Where has this been all my life? The Law of Total Probability is really cool, and it seems accessible enough to be presented in high school, where it would be very useful as well, I think, although I’ve never seen it there. For example, from the book Causal Inference in Statistics we get this nice problem (in addition to the quote below): “Suppose we roll two dice, and we want to know the probability that the second roll (R2) is higher than the first (R1).” The Law of Total Probability can make answering this much more straightforward.

To understand this ‘law,’ we should start by understanding two simple things about probability. First, for any two mutually exclusive events (the events can’t happen together), the probability of \(\mathtt{A}\) or \(\mathtt{B}\) is the sum of the probability of \(\mathtt{A}\) and the probability of \(\mathtt{B}\):

\(\mathtt{P(A\text{ or }B)\,\,\,\,=\,\,\,\,\,\,P(A)\,\,\,\,+\,\,\,\,P(B)}\)

Second, thinking now of two mutually exclusive events “A and B” and “A and not-B”, we can write the probability of \(\mathtt{A}\) this way, since if \(\mathtt{A}\) is true, then either “A and B” or “A and not-B” must be true:

\(\mathtt{P(A)=P(A,B)\,\,+\,\,P(A,\text{not-}B)}\)

In different situations, however, \(\mathtt{B}\) could take on many different values—for example, the six possible values of one die roll, \(\mathtt{B_1}\)–\(\mathtt{B_6}\)—even while we’re considering just one value for the mututally exclusive event \(\mathtt{A}\)—for example, rolling a 4. The Law of Total Probability tells us that

\(\mathtt{P(A)=P(A,B_1)+\cdots+P(A,B_n)}\).

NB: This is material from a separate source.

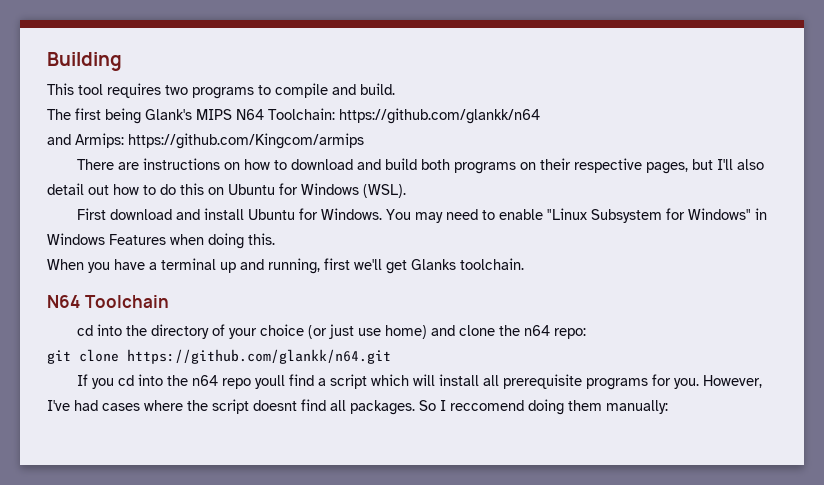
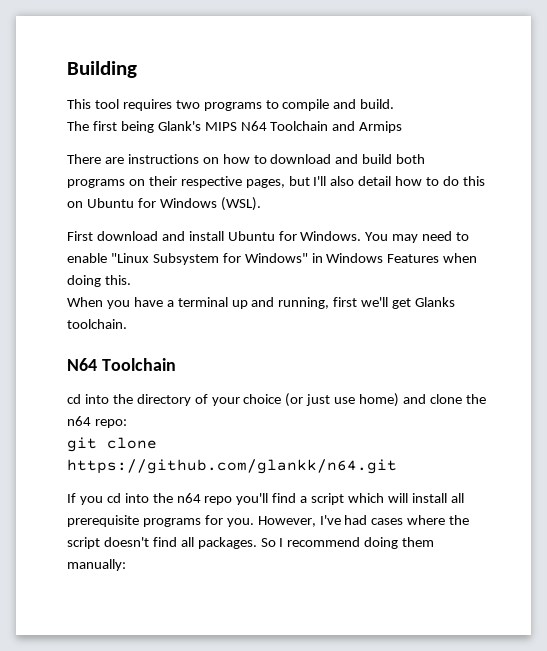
[268,108,540,124] [47,133,364,149] Toolchain: https://github.com/glankk/n64 // and Armips: https://github.com/Kingcom/armips -> [270,121,403,133] Toolchain and Armips
[88,185,109,195] out -> (392, 181) none
[255,375,286,389] youll -> [236,493,269,505] you'll
[253,400,297,411] doesnt -> [103,537,149,547] doesn't
[450,400,524,411] reccomend -> [287,537,361,547] recommend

If we pull a random card from a standard deck, the probability that the card is a Jack [\(\mathtt{P(J)}\)] will be equal to the probability that it’s a Jack and a spade [\(\mathtt{P(J,C_S)}\)], plus the probability that it’s a Jack and a heart [\(\mathtt{P(J,C_H)}\)], plus the probability that it’s a Jack and a club [\(\mathtt{P(J,C_C)}\)], plus the probability that it’s a Jack and a diamond [\(\mathtt{P(J,C_D)}\)].

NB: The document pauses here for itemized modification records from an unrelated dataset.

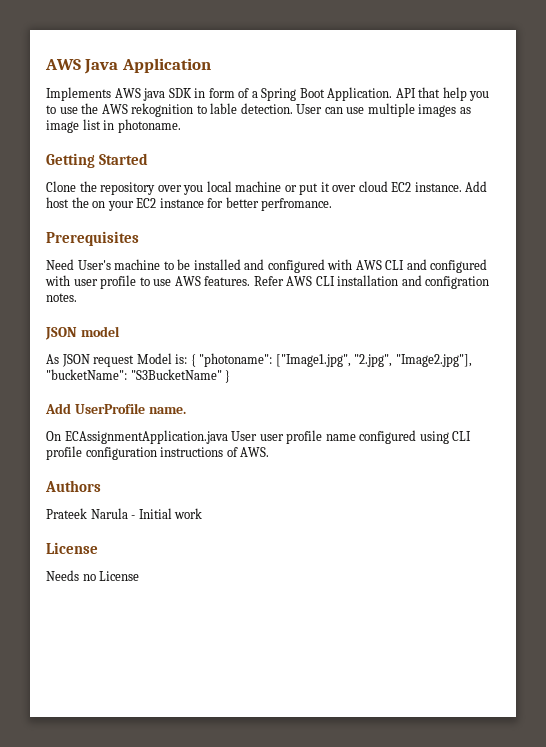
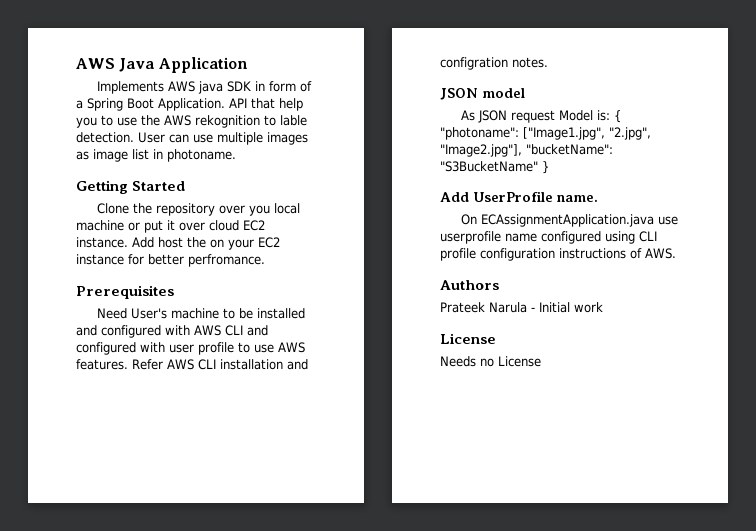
[231,430,323,444] User user profile -> [657,216,678,225] [440,231,501,244] use userprofile

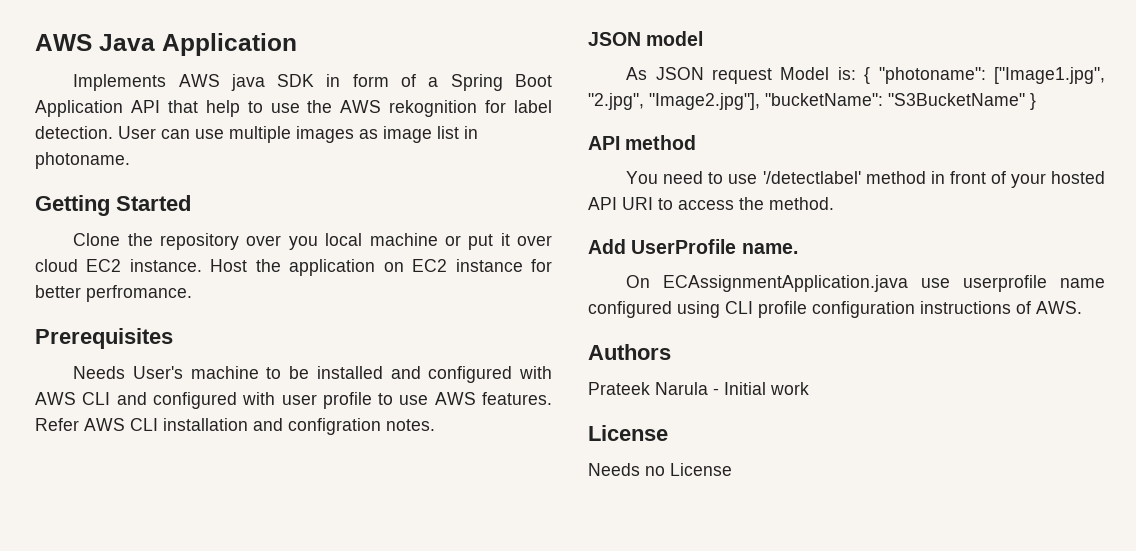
[158,98,225,111] Application. -> [35,100,123,117] Application
[76,117,97,128] you -> (240, 108) none
[264,115,307,126] to lable -> [485,100,552,113] for label
[132,237,254,250] Add host the on your -> [210,259,404,276] Host the application on
[96,308,127,319] Need -> [73,366,126,379] Needs
(549, 167) none -> [588,135,697,150] [626,171,1105,188] [588,197,834,210] // API method // You need to use '/detectlabel' method in front of your hosted API URI to access the method.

Now with Conditional Probabilities

Where this gets good is when we throw conditional probabilities into the mix. We can make use of the fact that \(\mathtt{P(A,B)=P(A|B)P(B)}\), where \(\mathtt{P(A|B)}\) means “the probability of A given B.” For example, the probability of randomly pulling a Jack, given that you pulled spades, is \(\mathtt{\frac{1}{13}}\), and the probability of randomly pulling a spade is \(\mathtt{\frac{1}{4}}\). Thus, the probability of pulling the Jack of spades is \(\mathtt{\frac{1}{13}\cdot \frac{1}{4}=\frac{1}{52}}\). We can, therefore, rewrite the Law of Total Probability this way:

\(\mathtt{P(A)=P(A|B_1)P(B_1)+\cdots+P(A|B_n)P(B_n)}\)

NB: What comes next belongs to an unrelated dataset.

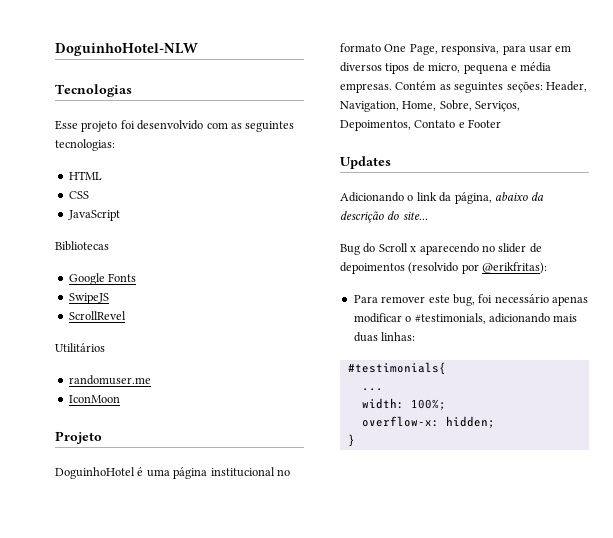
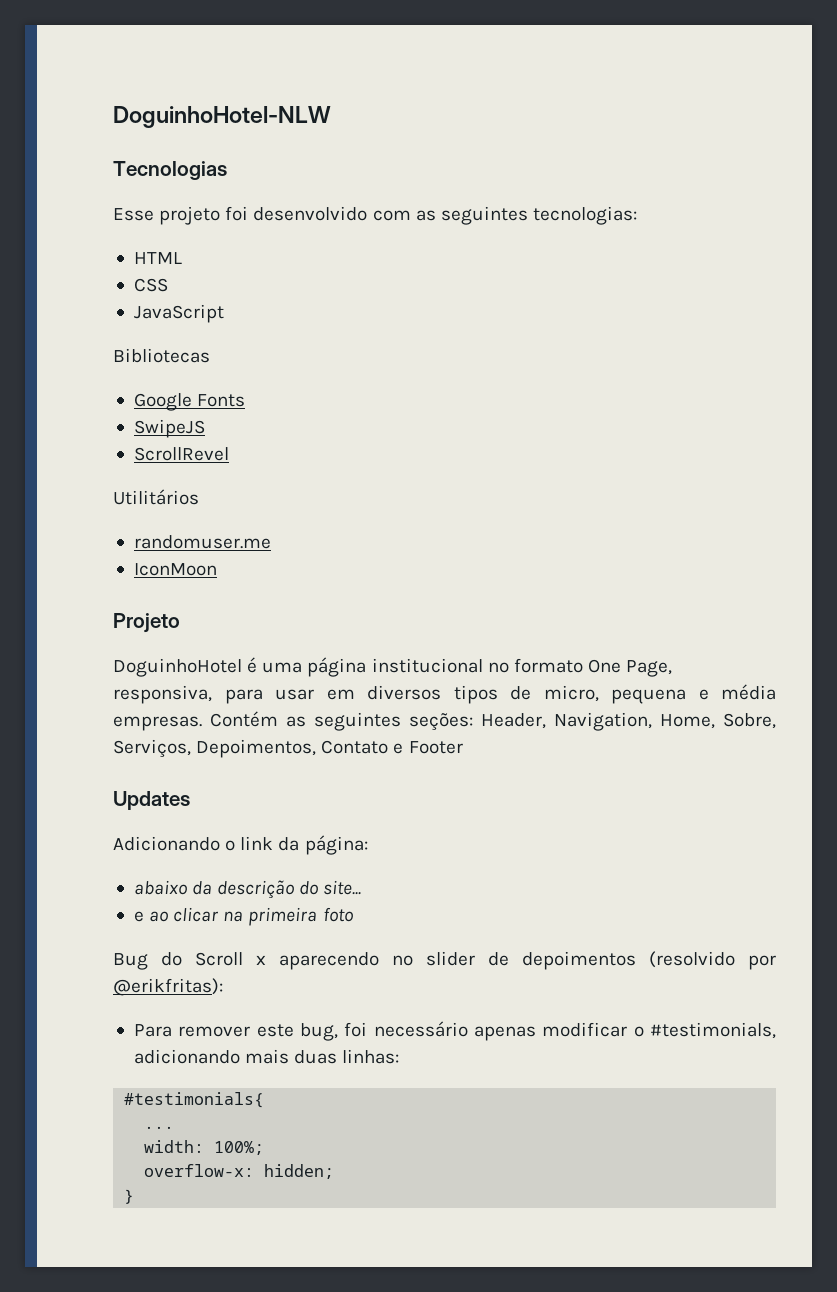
[454,192,492,204] página, -> [304,835,368,855] página: //
(428, 215) none -> [133,907,354,926] // e ao clicar na primeira foto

And now we’re ready to determine the probability given in the opening paragraph, \(\mathtt{P(R2>R1)}\), the probability that a second die roll is greater than the first die roll: \[\mathtt{P(R2>R1)=P(R2>R1|R1=1)P(R1=1)+\cdots P(R2>R1|R1=6)P(R1=6)}\]

The final result is \(\mathtt{\frac{5}{6}\cdot \frac{1}{6}+\frac{4}{6}\cdot \frac{1}{6}+\frac{3}{6}\cdot \frac{1}{6}+\frac{2}{6}\cdot \frac{1}{6}+\frac{1}{6}\cdot \frac{1}{6}+\frac{0}{6}\cdot \frac{1}{6}=\frac{5}{12}}\).